- [The task] Please make an exact transcription of the records, keeping the pictures out of it.
+-------+
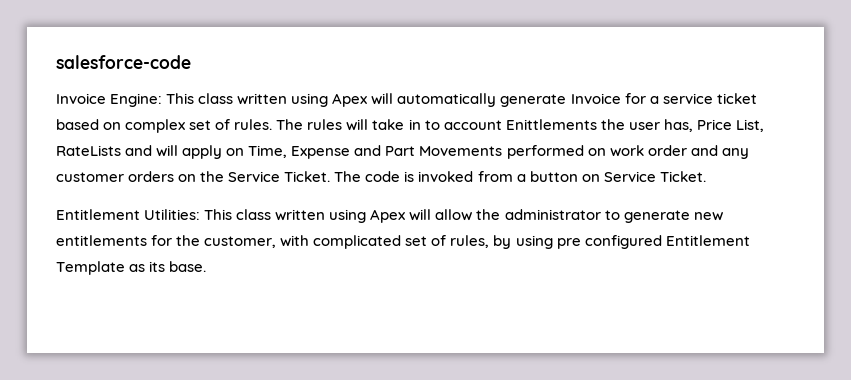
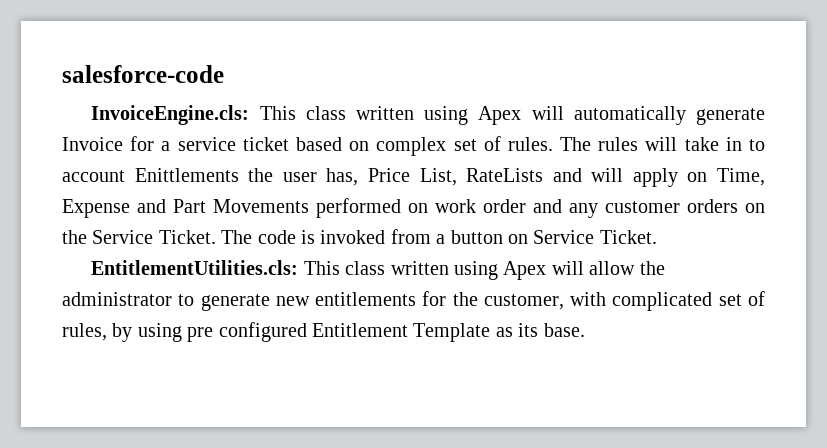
- Invoice Engine: This class written using Apex will automatically generate Invoice for a service ticket based on complex set of rules.
+ InvoiceEngine.cls: This class written using Apex will automatically generate Invoice for a service ticket based on complex set of rules.
- Entitlement Utilities: This class written using Apex will allow the administrator to generate new entitlements for the customer, with complicated set of rules, by using pre configured Entitlement Template as its base.
+ EntitlementUtilities.cls: This class written using Apex will allow the administrator to generate new entitlements for the customer, with complicated set of rules, by using pre configured Entitlement Template as its base.

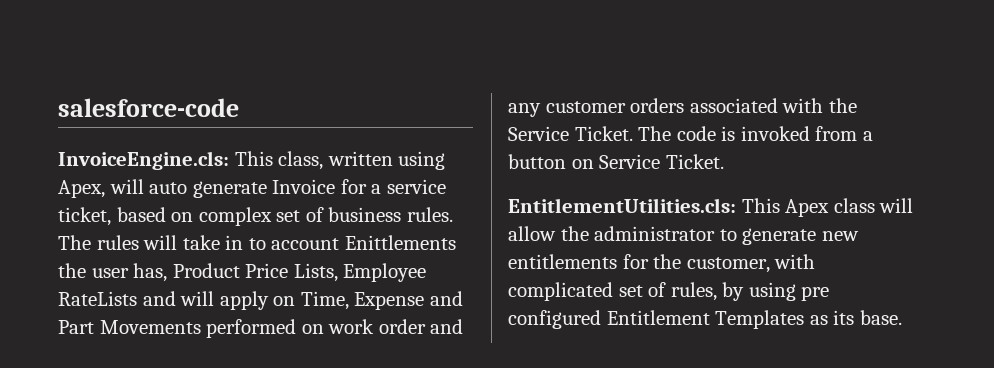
- InvoiceEngine.cls: This class written using Apex will automatically generate Invoice for a service ticket based on complex set of rules.
+ InvoiceEngine.cls: This class, written using Apex, will auto generate Invoice for a service ticket, based on complex set of business rules.
- The rules will take in to account Enittlements the user has, Price List, RateLists and will apply on Time, Expense and Part Movements performed on work order and any customer orders on the Service Ticket.
+ The rules will take in to account Enittlements the user has, Product Price Lists, Employee RateLists and will apply on Time, Expense and Part Movements performed on work order and any customer orders associated with the Service Ticket.
- EntitlementUtilities.cls: This class written using Apex will allow the administrator to generate new entitlements for the customer, with complicated set of rules, by using pre configured Entitlement Template as its base.
+ EntitlementUtilities.cls: This Apex class will allow the administrator to generate new entitlements for the customer, with complicated set of rules, by using pre configured Entitlement Templates as its base.

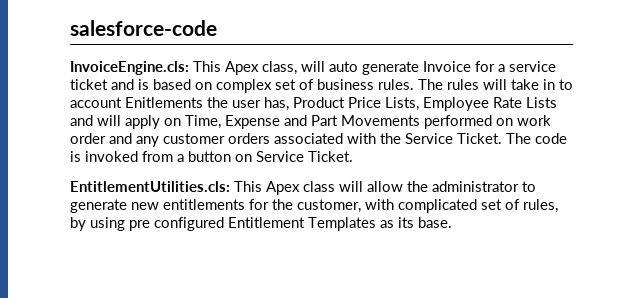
- InvoiceEngine.cls: This class, written using Apex, will auto generate Invoice for a service ticket, based on complex set of business rules.
+ InvoiceEngine.cls: This Apex class, will auto generate Invoice for a service ticket and is based on complex set of business rules.
- The rules will take in to account Enittlements the user has, Product Price Lists, Employee RateLists and will apply on Time, Expense and Part Movements performed on work order and any customer orders associated with the Service Ticket.
+ The rules will take in to account Enitlements the user has, Product Price Lists, Employee Rate Lists and will apply on Time, Expense and Part Movements performed on work order and any customer orders associated with the Service Ticket.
+-------+
- [Response to the exercise]
- Invoice Engine: This class written using Apex will automatically generate Invoice for a service ticket based on complex set of rules.
+ InvoiceEngine.cls: This class written using Apex will automatically generate Invoice for a service ticket based on complex set of rules.
- Entitlement Utilities: This class written using Apex will allow the administrator to generate new entitlements for the customer, with complicated set of rules, by using pre configured Entitlement Template as its base.
+ EntitlementUtilities.cls: This class written using Apex will allow the administrator to generate new entitlements for the customer, with complicated set of rules, by using pre configured Entitlement Template as its base.

- InvoiceEngine.cls: This class written using Apex will automatically generate Invoice for a service ticket based on complex set of rules.
+ InvoiceEngine.cls: This class, written using Apex, will auto generate Invoice for a service ticket, based on complex set of business rules.
- The rules will take in to account Enittlements the user has, Price List, RateLists and will apply on Time, Expense and Part Movements performed on work order and any customer orders on the Service Ticket.
+ The rules will take in to account Enittlements the user has, Product Price Lists, Employee RateLists and will apply on Time, Expense and Part Movements performed on work order and any customer orders associated with the Service Ticket.
- EntitlementUtilities.cls: This class written using Apex will allow the administrator to generate new entitlements for the customer, with complicated set of rules, by using pre configured Entitlement Template as its base.
+ EntitlementUtilities.cls: This Apex class will allow the administrator to generate new entitlements for the customer, with complicated set of rules, by using pre configured Entitlement Templates as its base.

- InvoiceEngine.cls: This class, written using Apex, will auto generate Invoice for a service ticket, based on complex set of business rules.
+ InvoiceEngine.cls: This Apex class, will auto generate Invoice for a service ticket and is based on complex set of business rules.
- The rules will take in to account Enittlements the user has, Product Price Lists, Employee RateLists and will apply on Time, Expense and Part Movements performed on work order and any customer orders associated with the Service Ticket.
+ The rules will take in to account Enitlements the user has, Product Price Lists, Employee Rate Lists and will apply on Time, Expense and Part Movements performed on work order and any customer orders associated with the Service Ticket.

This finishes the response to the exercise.